In FIG. 9 the instruction fetch unit 128 is provided with an output
register 128a. This register in a preferred form has 32 bits of
storage. It is partitioned into a first section 128b of 8 bits
which represents the operation code. It is also provided with a
section 128c which is an address tag of 4 bits. Section 128b is a
4-bit section normally employed in operation of the arithmetic unit
101 to designate a register which is not involved in the context
switching operation and will not further be described here.
Finally, an address field 128e of 16 bits is provided.
In the normal course of operation of the system, the index unit
126a, having an output register 126b, performs one step of the time
sequence T1-T4. In some operations, it produces a word in the
output register 126b which is representative of the sum of the word
in the address field 128e and a word from the index register 124
which is designated by the address tag in the section 128c. This
code is then employed by the store and fetch unit 126 to control
the flow of operands to and from the AU 101.

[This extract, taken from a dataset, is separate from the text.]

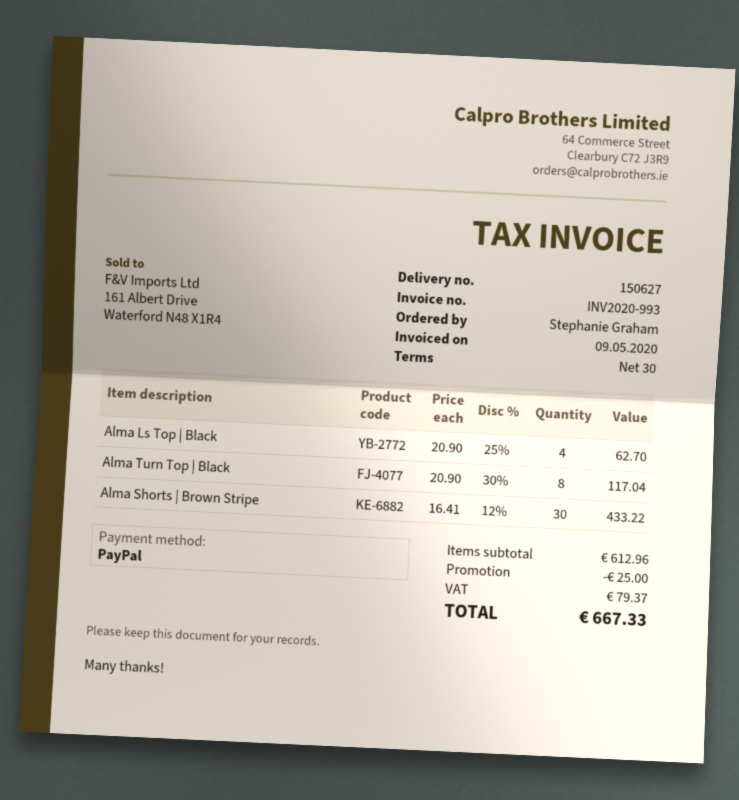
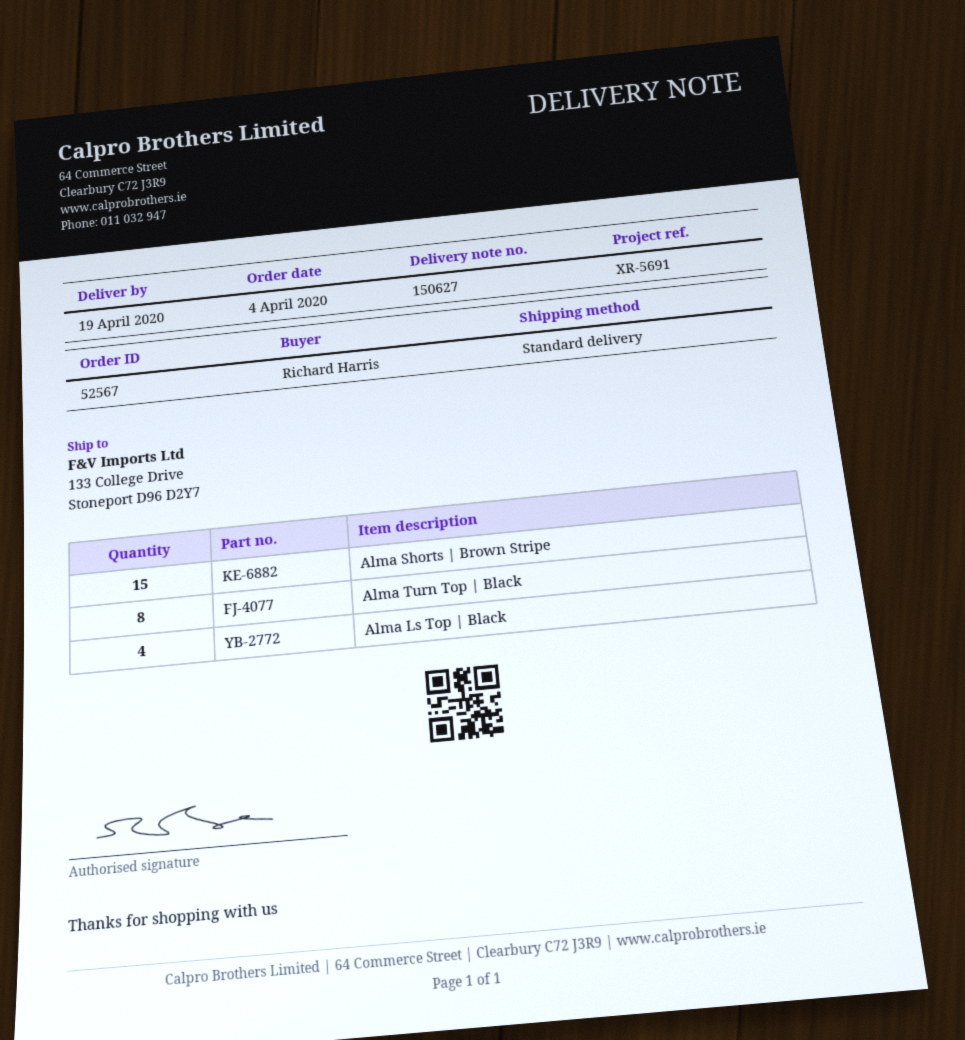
ordered by: Stephanie Graham -> Richard Harris
Alma Shorts | Brown Stripe: 30 -> 15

If the instruction is not an SCW or SCP, control means for the
arithmetic unit 101 is supplied by a plurality of control lines 601
associated with the ROM Control Unit 600. Said control lines 601
from the ROM Control Unit 600 merge with the control lines from
control unit 127 and are directed to the arithmetic unit 101 by way
of cable 204.
When the program codes for SCW or SCP appear in the section 128b, a
different sequence of operations is initiated. First, the 8-bit
word in section 128e is applied to the buffer unit 127a and appears
in its output register 127b. This 8-bit code is then applied by way
of channel 200 to the control unit 127.
Within the control unit 127 is a decoder 201 which provides an
output on line 202 if the 8-bit code represents a SCW command. It
produces an output signal on line 203 if the 8-bit code represents
a SCP command. Such signals, when present, will appear on the
output lines 41 and 42.
As above explained, if the PPU 11, FIG. 4, senses the presence of a
signal on either line 41 or 42, then after a controlled delay
interval, a signal will be applied to unit 127 by line 58 which
will enable the application of a signal by way of line 204 to the
AU 101. The latter signal will then operate to transfer directly to
a particular address in memory the code stored in the register
126d. This transfer is by way of channel 205 and route 206 within
the AU 101, then channel 207 to the register 126e and thence, by
way of bus 104, to memory.
The code from register 26e will be stored in memory at the address
stored in an address register 208. This is an address assigned in
memory for this purpose and is not otherwise used. It may be
permanently wired into the system. The address is transmitted by
actuation of a gate 209 under the control of the signal on line
204.
The foregoing sequence of operations is first subject to a time
delay introduced by operation of delay unit 210 to control the
output of unit 127. More particularly, the lines 202 and 203 lead
to an OR gate 211 and then to the delay unit 210 to apply a delayed
strobe signal to the line 54.
Line 202 is connected by way of an AND gate 212 to an OR gate 213.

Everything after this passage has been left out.